Ce qui rend The Life of Chuck si extraordinaire, ce n'est pas seulement sa structure, ses performances ou sa maîtrise technique, c'est la façon dont il insiste, avec une conviction tranquille et inébranlable, sur le fait que chaque vie compte. Qu'un homme comme Chuck, un comptable doux, sans héritage particulier ni parcours dramatique, peut être au centre d'un récit cosmique. Que les mondes qui sont en nous ne sont pas moins vastes que les galaxies au-dessus de nous. La narration de Nick Offerman traverse l'histoire comme un ruban de souffle, à la fois philosophique et terre-à-terre, tissant la poésie de Walt Whitman dans la trame du film sans jamais verser dans le sentimentalisme. Je suis grand, écrivait Whitman. Je contiens des multitudes. Ce film prend cette phrase comme une écriture sacrée, et à la fin, vous sentez ces mots battre dans votre poitrine comme un deuxième cœur. Mike Flanagan construit un univers cinématographique qui n'est pas fait de super-héros ou d'effets spéciaux, mais de moments — petits, humains, résonnants. Une conversation dans une voiture. Un repas partagé. Un enfant qui regarde les étoiles et réalise, pour la première fois, qu'il est un univers à lui tout seul.

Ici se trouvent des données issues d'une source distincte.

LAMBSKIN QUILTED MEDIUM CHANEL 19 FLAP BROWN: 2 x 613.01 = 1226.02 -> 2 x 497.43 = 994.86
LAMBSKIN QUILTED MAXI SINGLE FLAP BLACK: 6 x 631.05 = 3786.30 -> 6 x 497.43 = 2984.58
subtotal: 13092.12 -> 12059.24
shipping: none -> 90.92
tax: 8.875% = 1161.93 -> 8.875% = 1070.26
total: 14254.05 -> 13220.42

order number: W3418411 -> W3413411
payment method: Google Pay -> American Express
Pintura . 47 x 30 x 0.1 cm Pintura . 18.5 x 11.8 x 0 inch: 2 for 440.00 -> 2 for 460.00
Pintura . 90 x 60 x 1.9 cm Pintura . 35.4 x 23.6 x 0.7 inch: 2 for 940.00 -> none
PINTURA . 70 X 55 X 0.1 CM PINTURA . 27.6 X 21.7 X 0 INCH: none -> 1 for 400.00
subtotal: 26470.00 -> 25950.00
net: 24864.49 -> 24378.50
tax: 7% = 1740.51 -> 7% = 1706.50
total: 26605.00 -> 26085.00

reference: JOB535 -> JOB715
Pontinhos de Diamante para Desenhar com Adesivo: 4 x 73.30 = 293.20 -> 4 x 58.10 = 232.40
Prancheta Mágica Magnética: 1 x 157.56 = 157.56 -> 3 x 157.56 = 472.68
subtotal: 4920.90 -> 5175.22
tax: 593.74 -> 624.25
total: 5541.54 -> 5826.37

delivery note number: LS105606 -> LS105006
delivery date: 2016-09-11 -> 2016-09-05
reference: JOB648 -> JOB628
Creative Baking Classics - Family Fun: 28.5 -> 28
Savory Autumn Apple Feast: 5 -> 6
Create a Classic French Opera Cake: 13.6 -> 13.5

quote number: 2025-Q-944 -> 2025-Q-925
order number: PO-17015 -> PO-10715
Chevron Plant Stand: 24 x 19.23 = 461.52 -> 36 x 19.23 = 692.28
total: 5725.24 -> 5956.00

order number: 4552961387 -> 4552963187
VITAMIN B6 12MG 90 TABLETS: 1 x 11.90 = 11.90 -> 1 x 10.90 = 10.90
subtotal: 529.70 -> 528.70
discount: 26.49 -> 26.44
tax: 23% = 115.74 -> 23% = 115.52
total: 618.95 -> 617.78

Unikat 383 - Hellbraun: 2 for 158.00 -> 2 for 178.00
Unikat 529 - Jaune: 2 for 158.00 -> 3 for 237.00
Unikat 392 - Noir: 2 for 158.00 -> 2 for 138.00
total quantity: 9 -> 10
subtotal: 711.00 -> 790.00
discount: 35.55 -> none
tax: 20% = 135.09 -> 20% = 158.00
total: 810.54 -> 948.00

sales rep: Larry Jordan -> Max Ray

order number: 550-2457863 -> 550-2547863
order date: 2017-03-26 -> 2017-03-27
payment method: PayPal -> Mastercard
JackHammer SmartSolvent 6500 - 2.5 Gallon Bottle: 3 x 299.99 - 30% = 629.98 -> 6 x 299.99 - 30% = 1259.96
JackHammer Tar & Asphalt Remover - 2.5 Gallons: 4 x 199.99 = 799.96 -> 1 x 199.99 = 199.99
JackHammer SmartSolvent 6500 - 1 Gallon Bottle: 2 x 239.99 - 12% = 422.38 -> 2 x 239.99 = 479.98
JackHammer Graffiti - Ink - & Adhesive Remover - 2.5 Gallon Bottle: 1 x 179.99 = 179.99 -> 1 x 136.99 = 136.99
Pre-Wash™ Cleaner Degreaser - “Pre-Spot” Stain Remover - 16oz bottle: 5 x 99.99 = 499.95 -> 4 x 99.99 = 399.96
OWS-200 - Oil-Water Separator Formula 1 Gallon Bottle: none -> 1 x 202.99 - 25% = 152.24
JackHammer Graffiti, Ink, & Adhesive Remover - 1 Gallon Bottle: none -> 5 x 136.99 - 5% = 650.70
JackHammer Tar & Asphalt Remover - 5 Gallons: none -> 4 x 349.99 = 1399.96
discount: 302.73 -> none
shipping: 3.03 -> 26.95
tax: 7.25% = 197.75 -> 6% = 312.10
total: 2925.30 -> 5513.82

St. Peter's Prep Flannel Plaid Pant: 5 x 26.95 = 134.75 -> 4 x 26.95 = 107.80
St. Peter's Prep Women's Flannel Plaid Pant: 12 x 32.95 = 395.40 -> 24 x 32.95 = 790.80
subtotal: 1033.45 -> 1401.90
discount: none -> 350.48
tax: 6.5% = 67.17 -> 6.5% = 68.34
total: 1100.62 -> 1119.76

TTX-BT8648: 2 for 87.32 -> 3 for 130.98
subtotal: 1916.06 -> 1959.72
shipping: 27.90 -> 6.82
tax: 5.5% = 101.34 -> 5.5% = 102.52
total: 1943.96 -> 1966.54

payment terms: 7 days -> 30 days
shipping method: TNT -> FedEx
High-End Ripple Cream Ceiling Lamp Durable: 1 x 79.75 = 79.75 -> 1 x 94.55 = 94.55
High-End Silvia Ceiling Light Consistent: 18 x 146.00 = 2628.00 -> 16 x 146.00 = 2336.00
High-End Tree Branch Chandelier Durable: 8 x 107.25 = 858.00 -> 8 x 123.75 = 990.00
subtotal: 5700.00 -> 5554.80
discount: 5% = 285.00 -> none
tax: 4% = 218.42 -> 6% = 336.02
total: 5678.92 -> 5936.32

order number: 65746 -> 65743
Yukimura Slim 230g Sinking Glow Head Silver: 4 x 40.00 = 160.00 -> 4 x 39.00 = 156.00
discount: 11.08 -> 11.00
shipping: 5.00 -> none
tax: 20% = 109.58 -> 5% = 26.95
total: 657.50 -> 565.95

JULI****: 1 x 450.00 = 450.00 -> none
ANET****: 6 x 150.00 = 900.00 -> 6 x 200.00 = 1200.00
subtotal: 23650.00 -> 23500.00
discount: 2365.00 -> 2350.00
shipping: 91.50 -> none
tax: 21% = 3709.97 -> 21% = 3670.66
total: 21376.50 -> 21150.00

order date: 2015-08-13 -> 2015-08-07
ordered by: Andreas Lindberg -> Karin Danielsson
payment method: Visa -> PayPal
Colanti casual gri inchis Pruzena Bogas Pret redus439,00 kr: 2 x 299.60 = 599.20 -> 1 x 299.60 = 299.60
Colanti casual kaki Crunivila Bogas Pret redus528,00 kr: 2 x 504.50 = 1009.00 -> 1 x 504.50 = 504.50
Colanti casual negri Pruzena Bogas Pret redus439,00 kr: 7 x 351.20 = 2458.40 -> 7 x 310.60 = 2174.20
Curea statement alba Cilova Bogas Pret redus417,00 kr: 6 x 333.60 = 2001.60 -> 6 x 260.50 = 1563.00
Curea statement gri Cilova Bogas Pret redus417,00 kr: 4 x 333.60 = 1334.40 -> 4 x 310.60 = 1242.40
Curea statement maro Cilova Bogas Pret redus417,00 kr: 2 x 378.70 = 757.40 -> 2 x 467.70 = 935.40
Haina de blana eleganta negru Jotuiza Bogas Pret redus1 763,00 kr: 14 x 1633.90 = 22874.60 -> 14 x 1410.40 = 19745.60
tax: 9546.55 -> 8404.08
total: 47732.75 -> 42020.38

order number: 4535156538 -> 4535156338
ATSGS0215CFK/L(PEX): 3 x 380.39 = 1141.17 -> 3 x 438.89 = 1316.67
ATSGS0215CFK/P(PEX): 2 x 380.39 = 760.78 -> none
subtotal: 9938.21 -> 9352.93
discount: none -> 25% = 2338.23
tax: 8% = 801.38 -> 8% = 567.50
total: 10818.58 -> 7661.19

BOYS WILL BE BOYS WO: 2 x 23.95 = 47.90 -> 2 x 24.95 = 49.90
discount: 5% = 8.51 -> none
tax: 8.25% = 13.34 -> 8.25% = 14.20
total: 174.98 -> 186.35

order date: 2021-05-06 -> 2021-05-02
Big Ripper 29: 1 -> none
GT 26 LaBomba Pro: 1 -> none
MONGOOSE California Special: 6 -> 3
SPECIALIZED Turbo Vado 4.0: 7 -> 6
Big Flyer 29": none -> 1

Chiwetel Ejiofor et Karen Gillan sont tout simplement sublimes, ancrant le premier acte du film avec une précision émotionnelle. Tom Hiddleston, dans un rôle qui exige à la fois énigmatique et ordinaire, disparaît dans Chuck avec une telle grâce qu'il est facile d'oublier que nous regardons l'une des stars les plus reconnaissables de m’univers Marvel. Annalise Basso apporte une profondeur rayonnante à ce qui aurait pu être un simple rôle secondaire. Benjamin Pajak, Jacob Tremblay et Cody Flanagan, qui incarnent chacun Chuck à différentes étapes de sa vie, transmettent une âme unifiée à travers le temps. Et le retour à l'écran de Mia Sara est tout simplement révélateur, chacun de ses gestes étant un baume contre l'obscurité. Même les brèves apparitions de Matthew Lillard, David Dastmalchian et Mark Hamill sont inoubliables. Cette distribution ne se contente pas de soutenir le film, elle incarne sa thèse centrale : que chacun, aussi brièvement vu soit-il, renferme un monde.
The Life of Chuck n'est pas un film facile. Il est lent, contemplatif, sans concession et sincère. Il résiste au cynisme à chaque tournant et demande au public de lui faire confiance, de croire que les larmes viendront, que le sens émergera, que le cœur rattrapera l'esprit. À ceux qui se laissent emporter par son rythme, il offre une sorte de catharsis qui transcende les genres. Ce n'est pas un film sur la mort. C'est un film sur ce qui rend la vie digne d'être vécue. C'est sans aucun doute un chef-d'œuvre qui mérite 5/5, l'une des meilleures adaptations de Stephen King jamais réalisées, au même titre que Les Évadés, Stand By Me ou La Ligne verte. Mais plus encore, c'est la preuve définitive que Mike Flanagan est l'un des plus grands réalisateurs actuels. Sa compréhension de la fragilité humaine, du désir existentiel, de la narration en tant qu'architecture émotionnelle est sans pareille.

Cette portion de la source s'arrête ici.